┌──

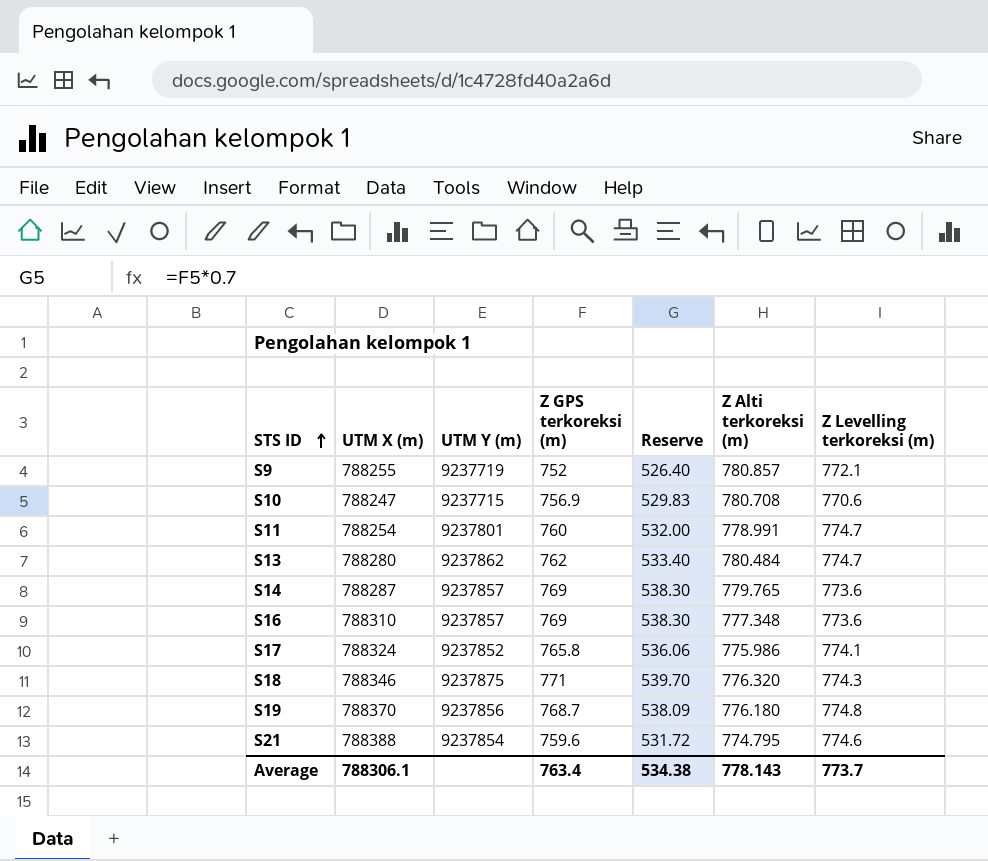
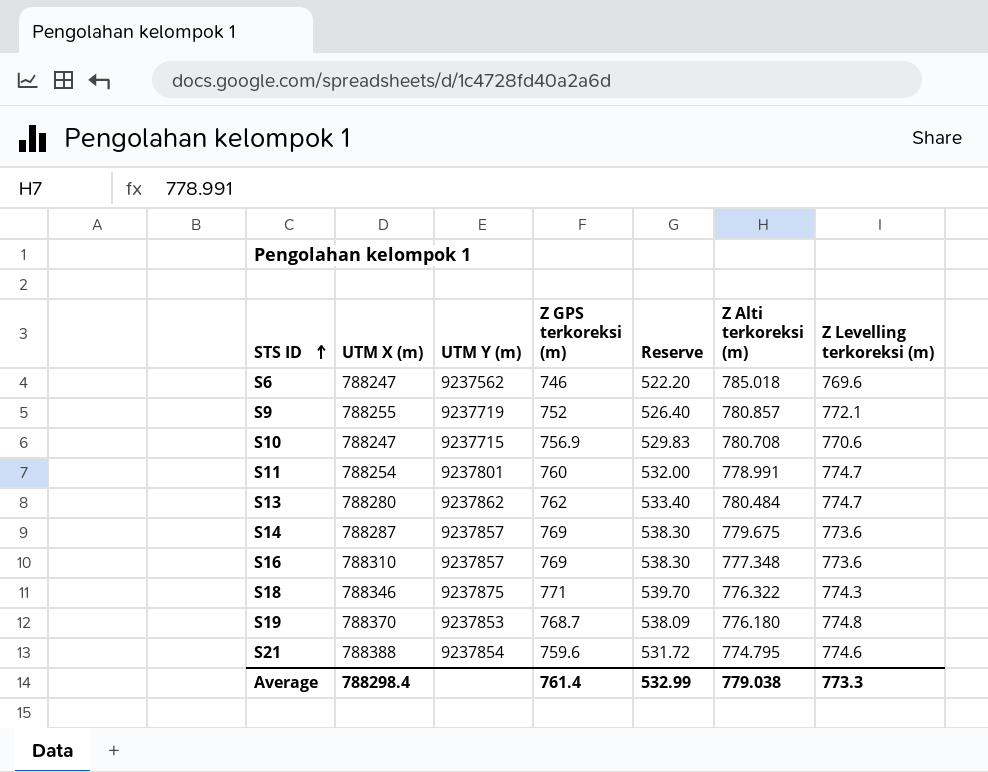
row S17: 788324 | 9237852 | 765.8 | 536.06 | 775.986 | 774.1 -> none
row S6: none -> 788247 | 9237562 | 746 | 522.20 | 785.018 | 769.6
S14 | Z Alti terkoreksi (m): 779.765 -> 779.675
S18 | Z Alti terkoreksi (m): 776.320 -> 776.322
S19 | UTM Y (m): 9237856 -> 9237853
Average | UTM X (m): 788306.1 -> 788298.4
Average | Z GPS terkoreksi (m): 763.4 -> 761.4
Average | Reserve: 534.38 -> 532.99
Average | Z Alti terkoreksi (m): 778.143 -> 779.038
Average | Z Levelling terkoreksi (m): 773.7 -> 773.3

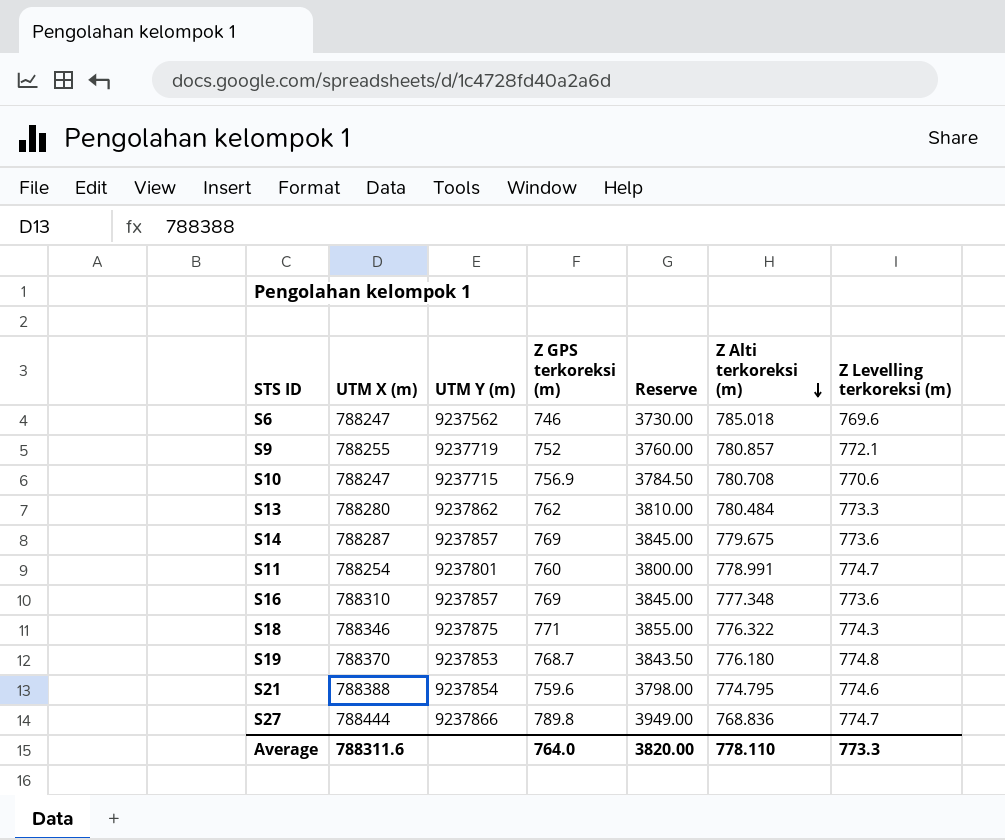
row order: STS ID ascending -> Z Alti terkoreksi (m) descending
column Reserve | formula: [Z GPS terkoreksi (m)] * 0.7 -> [Z GPS terkoreksi (m)] * 5
S13 | Z Levelling terkoreksi (m): 774.7 -> 773.3
row S27: none -> 788444 | 9237866 | 789.8 | 3949.00 | 768.836 | 774.7
Average | UTM X (m): 788298.4 -> 788311.6
Average | Z GPS terkoreksi (m): 761.4 -> 764.0
Average | Reserve: 532.99 -> 3820.00
Average | Z Alti terkoreksi (m): 779.038 -> 778.110

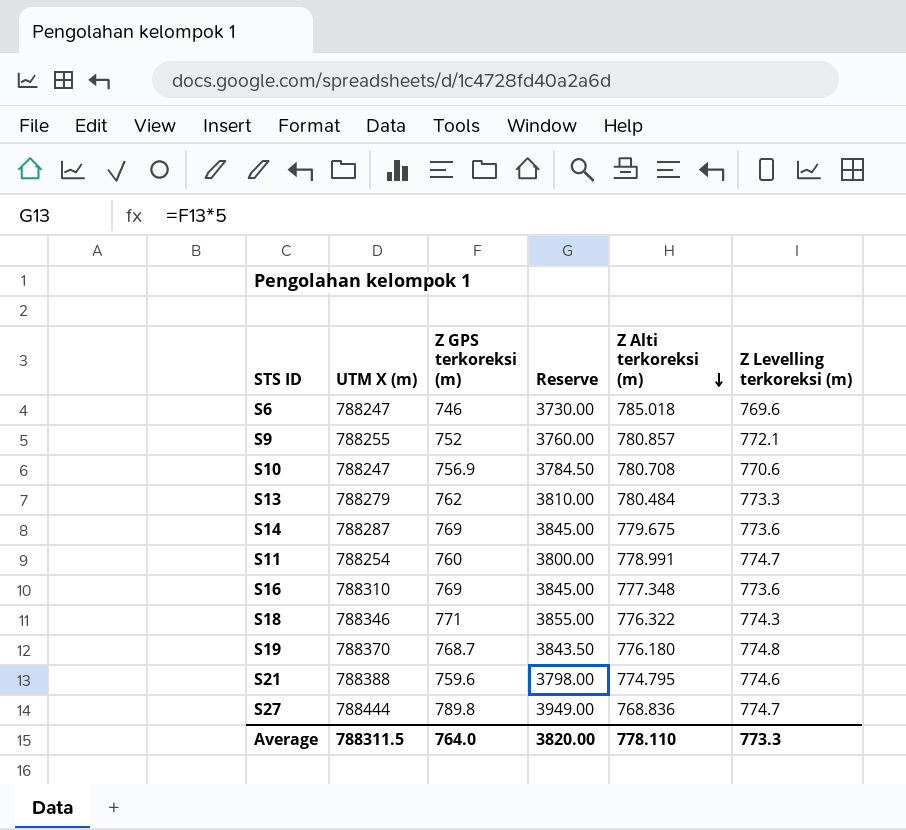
column UTM Y (m) | position: 3 -> none
S13 | UTM X (m): 788280 -> 788279
Average | UTM X (m): 788311.6 -> 788311.5

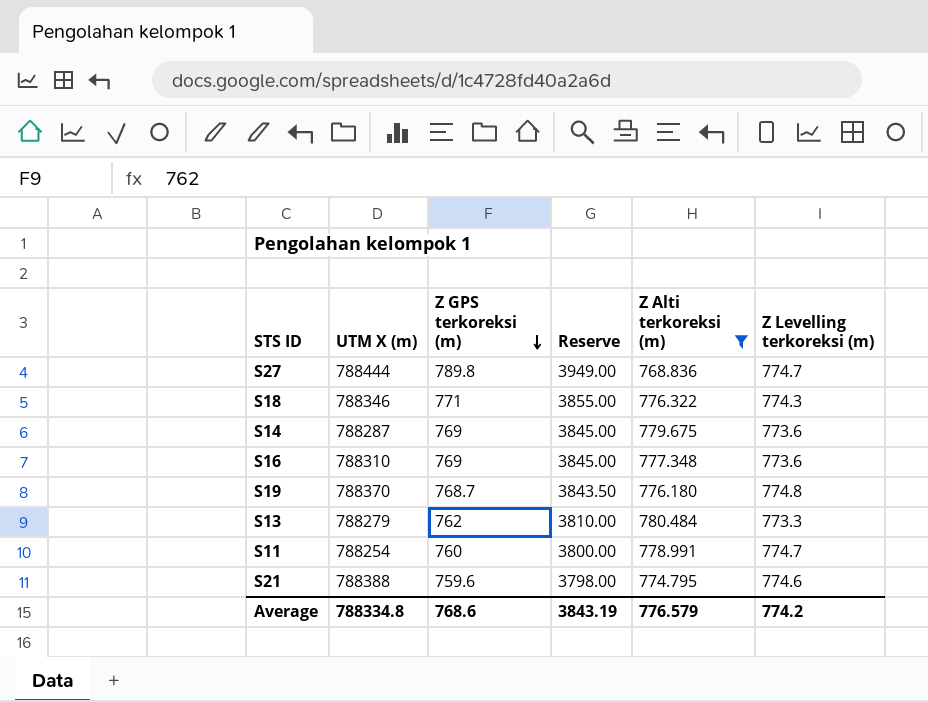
filter: none -> Z Alti terkoreksi (m) <= 780.484
row order: Z Alti terkoreksi (m) descending -> Z GPS terkoreksi (m) descending
Average | UTM X (m): 788311.5 -> 788334.8
Average | Z GPS terkoreksi (m): 764.0 -> 768.6
Average | Reserve: 3820.00 -> 3843.19
Average | Z Alti terkoreksi (m): 778.110 -> 776.579
Average | Z Levelling terkoreksi (m): 773.3 -> 774.2

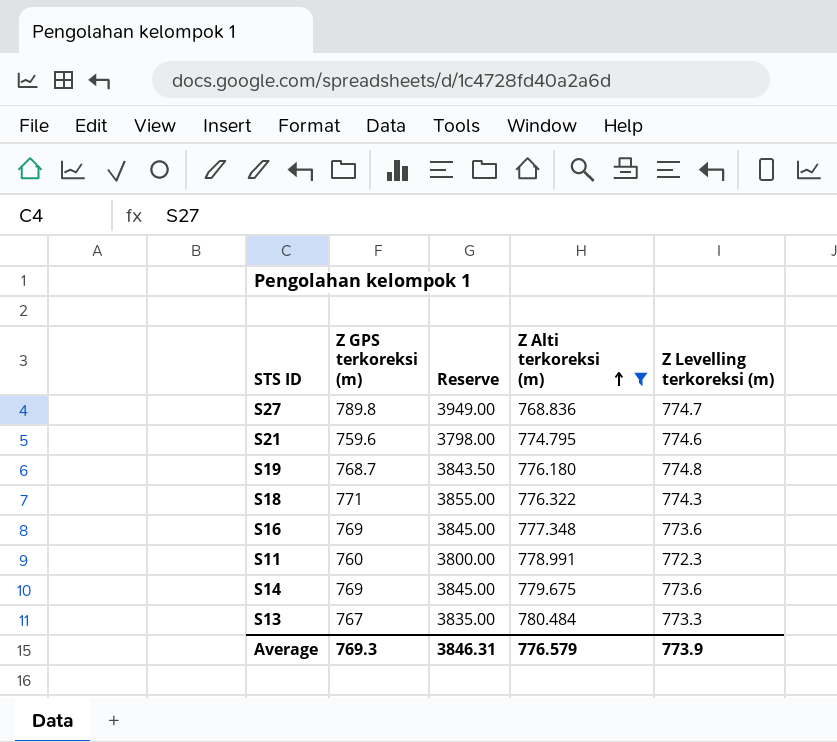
row order: Z GPS terkoreksi (m) descending -> Z Alti terkoreksi (m) ascending
column UTM X (m) | position: 2 -> none
S11 | Z Levelling terkoreksi (m): 774.7 -> 772.3
S13 | Z GPS terkoreksi (m): 762 -> 767
S13 | Reserve: 3810.00 -> 3835.00
Average | Z GPS terkoreksi (m): 768.6 -> 769.3
Average | Reserve: 3843.19 -> 3846.31
Average | Z Levelling terkoreksi (m): 774.2 -> 773.9

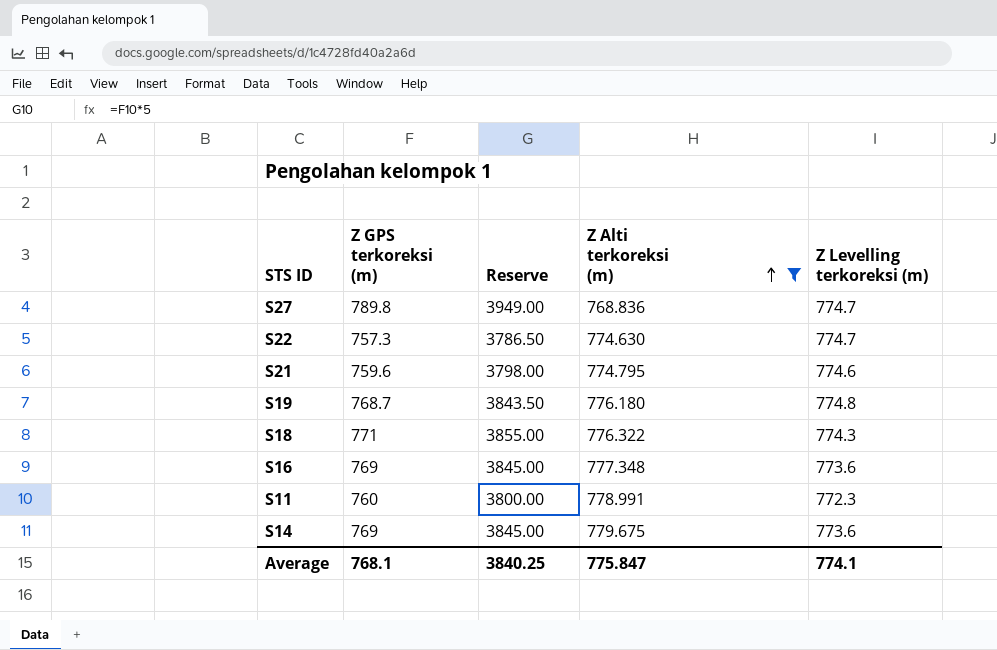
row S13: 767 | 3835.00 | 780.484 | 773.3 -> none
row S22: none -> 757.3 | 3786.50 | 774.630 | 774.7
Average | Z GPS terkoreksi (m): 769.3 -> 768.1
Average | Reserve: 3846.31 -> 3840.25
Average | Z Alti terkoreksi (m): 776.579 -> 775.847
Average | Z Levelling terkoreksi (m): 773.9 -> 774.1

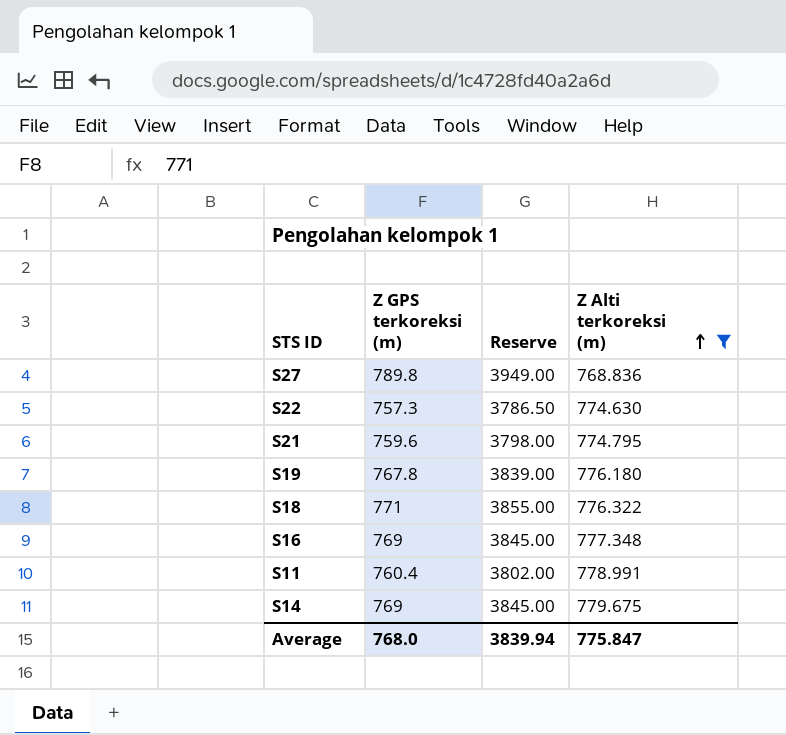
column Z Levelling terkoreksi (m) | position: 5 -> none
S19 | Z GPS terkoreksi (m): 768.7 -> 767.8
S19 | Reserve: 3843.50 -> 3839.00
S11 | Z GPS terkoreksi (m): 760 -> 760.4
S11 | Reserve: 3800.00 -> 3802.00
Average | Z GPS terkoreksi (m): 768.1 -> 768.0
Average | Reserve: 3840.25 -> 3839.94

└──

## Instructions for the task
Set down the entries above exactly; no pictures belong in the copy.

## Answer for this exercise
row S17: 788324 | 9237852 | 765.8 | 536.06 | 775.986 | 774.1 -> none
row S6: none -> 788247 | 9237562 | 746 | 522.20 | 785.018 | 769.6
S14 | Z Alti terkoreksi (m): 779.765 -> 779.675
S18 | Z Alti terkoreksi (m): 776.320 -> 776.322
S19 | UTM Y (m): 9237856 -> 9237853
Average | UTM X (m): 788306.1 -> 788298.4
Average | Z GPS terkoreksi (m): 763.4 -> 761.4
Average | Reserve: 534.38 -> 532.99
Average | Z Alti terkoreksi (m): 778.143 -> 779.038
Average | Z Levelling terkoreksi (m): 773.7 -> 773.3

row order: STS ID ascending -> Z Alti terkoreksi (m) descending
column Reserve | formula: [Z GPS terkoreksi (m)] * 0.7 -> [Z GPS terkoreksi (m)] * 5
S13 | Z Levelling terkoreksi (m): 774.7 -> 773.3
row S27: none -> 788444 | 9237866 | 789.8 | 3949.00 | 768.836 | 774.7
Average | UTM X (m): 788298.4 -> 788311.6
Average | Z GPS terkoreksi (m): 761.4 -> 764.0
Average | Reserve: 532.99 -> 3820.00
Average | Z Alti terkoreksi (m): 779.038 -> 778.110

column UTM Y (m) | position: 3 -> none
S13 | UTM X (m): 788280 -> 788279
Average | UTM X (m): 788311.6 -> 788311.5

filter: none -> Z Alti terkoreksi (m) <= 780.484
row order: Z Alti terkoreksi (m) descending -> Z GPS terkoreksi (m) descending
Average | UTM X (m): 788311.5 -> 788334.8
Average | Z GPS terkoreksi (m): 764.0 -> 768.6
Average | Reserve: 3820.00 -> 3843.19
Average | Z Alti terkoreksi (m): 778.110 -> 776.579
Average | Z Levelling terkoreksi (m): 773.3 -> 774.2

row order: Z GPS terkoreksi (m) descending -> Z Alti terkoreksi (m) ascending
column UTM X (m) | position: 2 -> none
S11 | Z Levelling terkoreksi (m): 774.7 -> 772.3
S13 | Z GPS terkoreksi (m): 762 -> 767
S13 | Reserve: 3810.00 -> 3835.00
Average | Z GPS terkoreksi (m): 768.6 -> 769.3
Average | Reserve: 3843.19 -> 3846.31
Average | Z Levelling terkoreksi (m): 774.2 -> 773.9

row S13: 767 | 3835.00 | 780.484 | 773.3 -> none
row S22: none -> 757.3 | 3786.50 | 774.630 | 774.7
Average | Z GPS terkoreksi (m): 769.3 -> 768.1
Average | Reserve: 3846.31 -> 3840.25
Average | Z Alti terkoreksi (m): 776.579 -> 775.847
Average | Z Levelling terkoreksi (m): 773.9 -> 774.1

column Z Levelling terkoreksi (m) | position: 5 -> none
S19 | Z GPS terkoreksi (m): 768.7 -> 767.8
S19 | Reserve: 3843.50 -> 3839.00
S11 | Z GPS terkoreksi (m): 760 -> 760.4
S11 | Reserve: 3800.00 -> 3802.00
Average | Z GPS terkoreksi (m): 768.1 -> 768.0
Average | Reserve: 3840.25 -> 3839.94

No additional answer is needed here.